2024
Cairn
Erwan Sommerer, « Résistance à la réification et désidentification : du constructivisme à l’anarchisme », Revue du MAUSS, ID : 10670/1.dpvoe9
Le constructivisme social de Peter L. Berger et Thomas Luckmann place au cœur de ses analyses la capacité des individus à agir sur leur environnement institutionnel. Plus précisément, il s’intéresse tout autant à l’oubli de cette capacité – et aux phénomènes de fixation et de naturalisation des normes qui en découlent – qu’à sa réactivation à l’occasion de crises spécifiques. Dans cet article, nous étudierons principalement ce double phénomène dans le domaine des identités, tout en établissant un lien avec l’anarchisme. Pour cela, nous rappellerons en quoi les textes pionniers du constructivisme social, dans lesquels la notion de « réification » occupe une place notable, sont riches d’enseignements sur le lien entre autonomie et plasticité identitaire.
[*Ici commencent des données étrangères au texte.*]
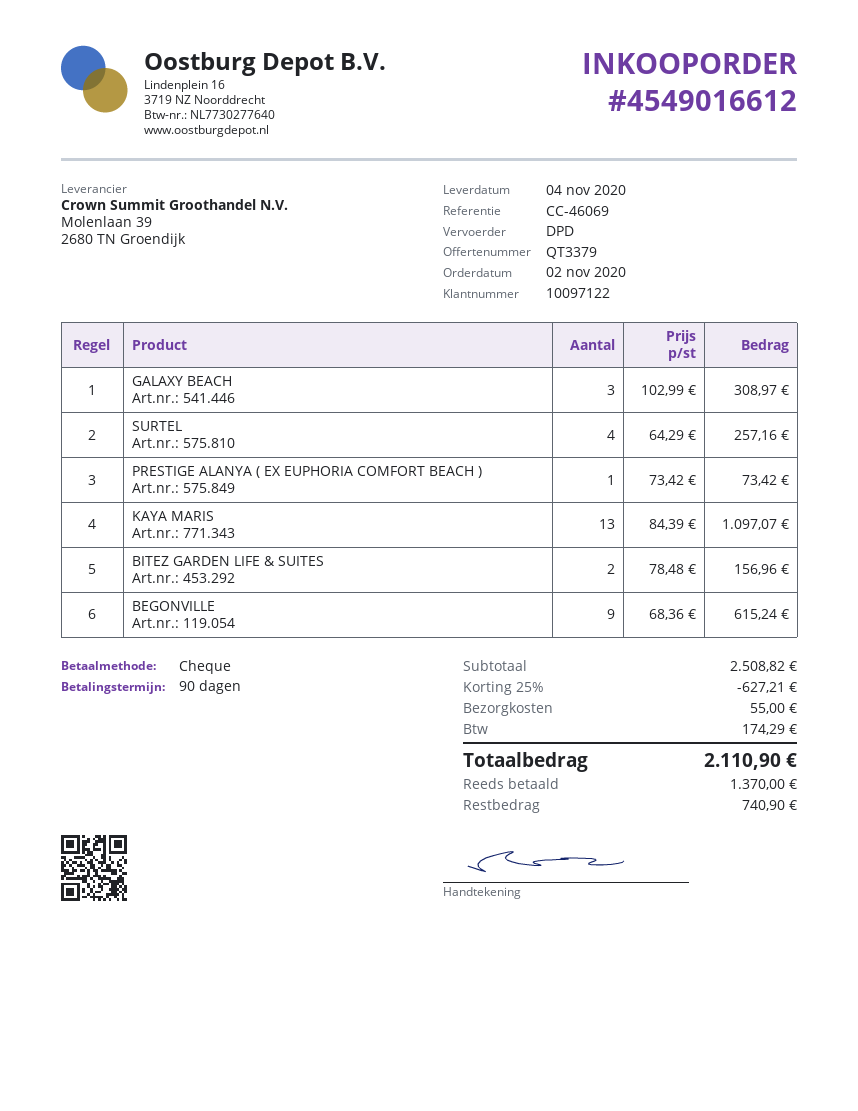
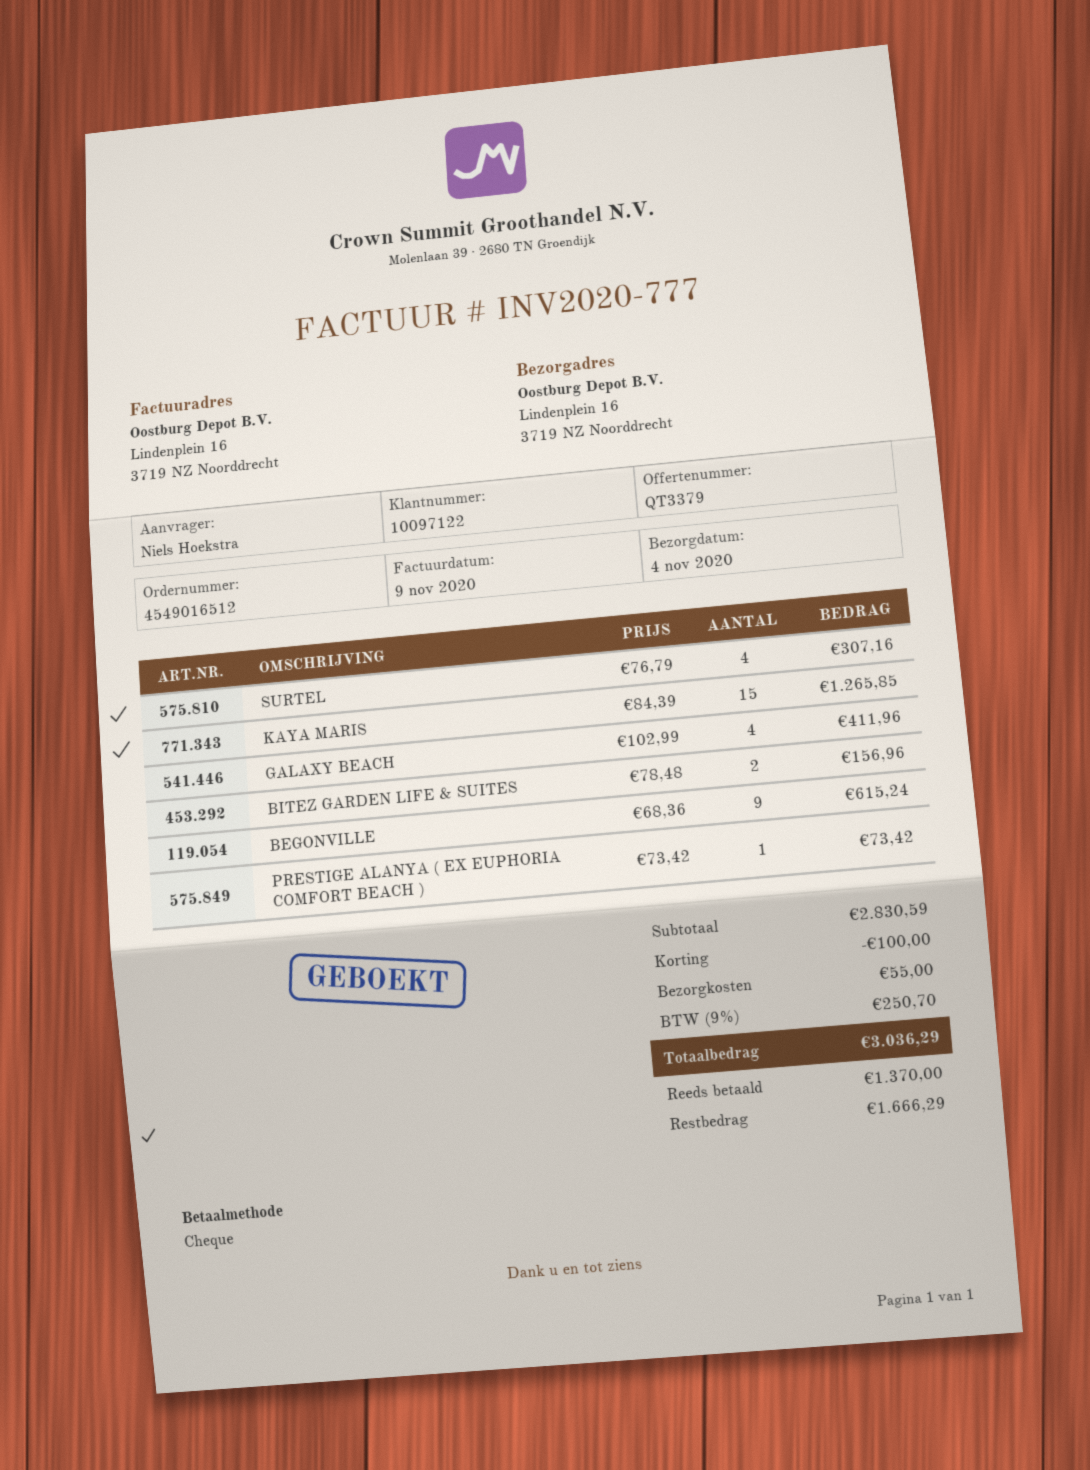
order number: 4549016612 -> 4549016512
GALAXY BEACH: 3 x 102.99 = 308.97 -> 4 x 102.99 = 411.96
SURTEL: 4 x 64.29 = 257.16 -> 4 x 76.79 = 307.16
KAYA MARIS: 13 x 84.39 = 1097.07 -> 15 x 84.39 = 1265.85
subtotal: 2508.82 -> 2830.59
discount: 627.21 -> 100.00
tax: 174.29 -> 250.70
total: 2110.90 -> 3036.29
balance: 740.90 -> 1666.29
Puis nous aborderons deux applications possibles de ce lien : nous verrons que les travaux de James C. Scott sur l’Asie du Sud-Est font de la fluidité de l’identité un mode privilégié de résistance à l’État, avant que l’étude du concept de « désidentification » chez José Esteban Muñoz, ainsi que des stratégies post-identitaires propres au mouvement queer, ne vienne compléter ces réflexions et permettre de mesurer la convergence entre ces auteurs, les pratiques qu’ils décrivent et la pensée anarchiste.